🤖 AI Summary
Evaluating autonomous driving motion planners on real vehicles is costly and hazardous, necessitating high-fidelity, customizable simulation platforms and rigorous, reproducible benchmarks. To address this, we introduce SMARTS 2.0—the first open-source simulator supporting real-world map integration, vehicle-to-vehicle (V2V) communication, joint multi-agent traffic–pedestrian modeling, and modular sensor simulation. We further propose the first reproducible benchmark specifically designed for complex interactive scenarios (e.g., uncontrolled intersection negotiation and intent-ambiguous car-following), featuring a quantitative metric suite balancing task-specificity and generalizability. SMARTS 2.0 integrates high-fidelity vehicle dynamics, behavior-cloned traffic models, and a real-time V2V protocol stack. Extensive experiments demonstrate its effectiveness in exposing critical deficiencies of state-of-the-art planners—particularly in dynamic strategic interaction and long-horizon intent reasoning. The platform and benchmark are publicly released and have been widely adopted by the research community.
📝 Abstract
Motion planning is a fundamental problem in autonomous driving and perhaps the most challenging to comprehensively evaluate because of the associated risks and expenses of real-world deployment. Therefore, simulations play an important role in efficient development of planning algorithms. To be effective, simulations must be accurate and realistic, both in terms of dynamics and behavior modeling, and also highly customizable in order to accommodate a broad spectrum of research frameworks.
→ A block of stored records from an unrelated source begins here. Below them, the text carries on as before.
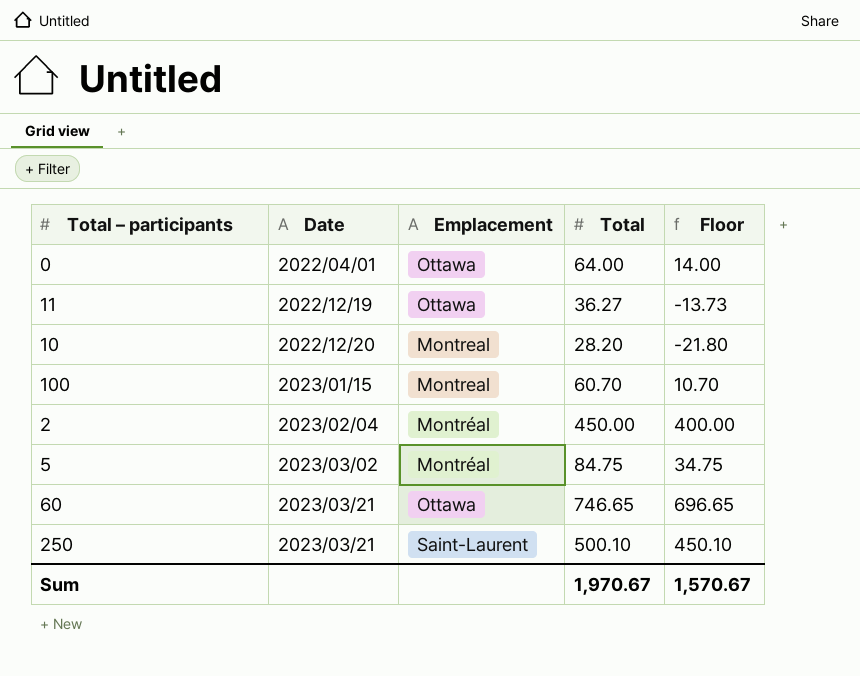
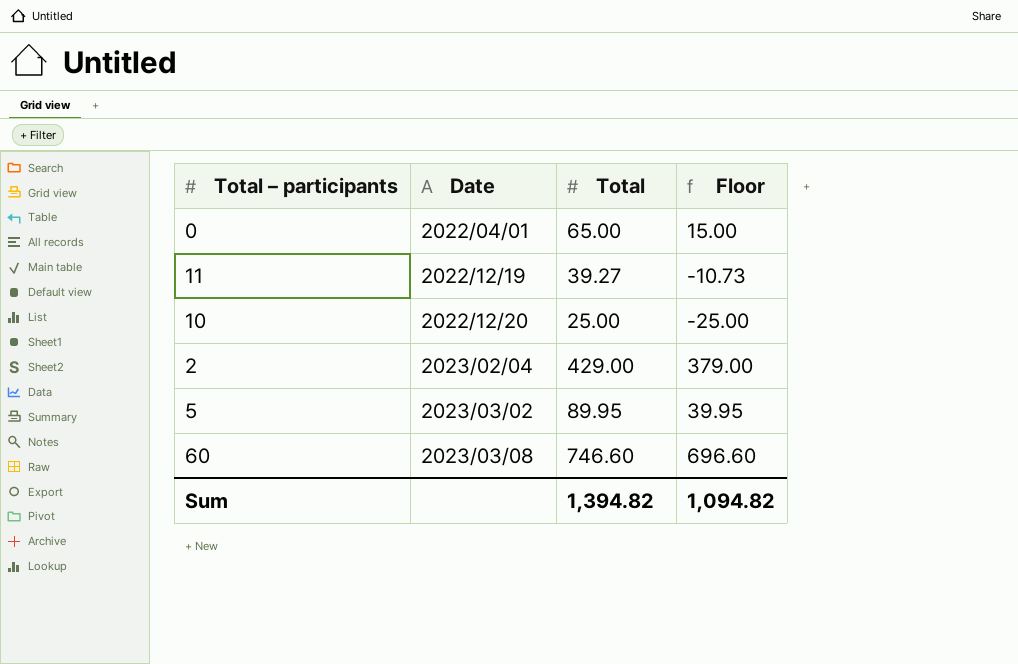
column Emplacement | position: 3 -> none
row 100: 2023/01/15 | Montreal | 60.70 | 10.70 -> none
row 250: 2023/03/21 | Saint-Laurent | 500.10 | 450.10 -> none
0 | Total: 64.00 -> 65.00
0 | Floor: 14.00 -> 15.00
11 | Total: 36.27 -> 39.27
11 | Floor: -13.73 -> -10.73
10 | Total: 28.20 -> 25.00
10 | Floor: -21.80 -> -25.00
2 | Total: 450.00 -> 429.00
2 | Floor: 400.00 -> 379.00
5 | Total: 84.75 -> 89.95
5 | Floor: 34.75 -> 39.95
60 | Date: 2023/03/21 -> 2023/03/08
60 | Total: 746.65 -> 746.60
60 | Floor: 696.65 -> 696.60
Sum | Total: 1,970.67 -> 1,394.82
Sum | Floor: 1,570.67 -> 1,094.82

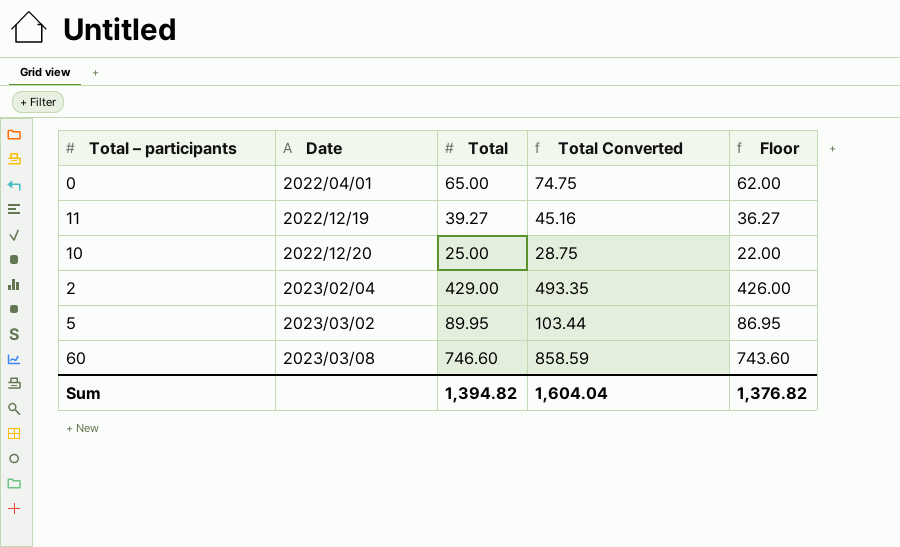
column Total Converted | formula: none -> [Total] * 1.15
column Floor | formula: [Total] - 50 -> [Total] - 3
Sum | Floor: 1,094.82 -> 1,376.82

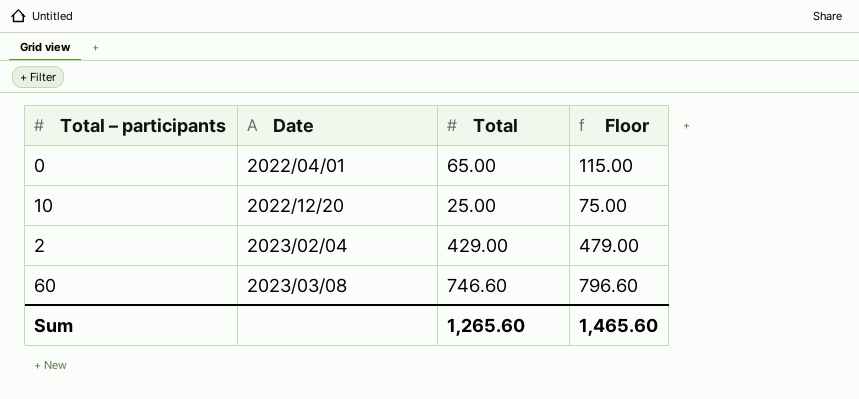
column Total Converted | formula: [Total] * 1.15 -> none
column Floor | formula: [Total] - 3 -> [Total] + 50
row 11: 2022/12/19 | 39.27 | 45.16 | 36.27 -> none
row 5: 2023/03/02 | 89.95 | 103.44 | 86.95 -> none
Sum | Total: 1,394.82 -> 1,265.60
Sum | Floor: 1,376.82 -> 1,465.60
In this paper, we introduce SMARTS 2.0, the second generation of our motion planning simulator which, in addition to being highly optimized for large-scale simulation, provides many new features, such as realistic map integration, vehicle-to-vehicle (V2V) communication, traffic and pedestrian simulation, and a broad variety of sensor models. Moreover, we present a novel benchmark suite for evaluating planning algorithms in various highly challenging scenarios, including interactive driving, such as turning at intersections, and adaptive driving, in which the task is to closely follow a lead vehicle without any explicit knowledge of its intention. Each scenario is characterized by a variety of traffic patterns and road structures. We further propose a series of common and task-specific metrics to effectively evaluate the performance of the planning algorithms. At the end, we evaluate common motion planning algorithms using the proposed benchmark and highlight the challenges the proposed scenarios impose. The new SMARTS 2.0 features and the benchmark are publicly available at github.com/huawei-noah/SMARTS.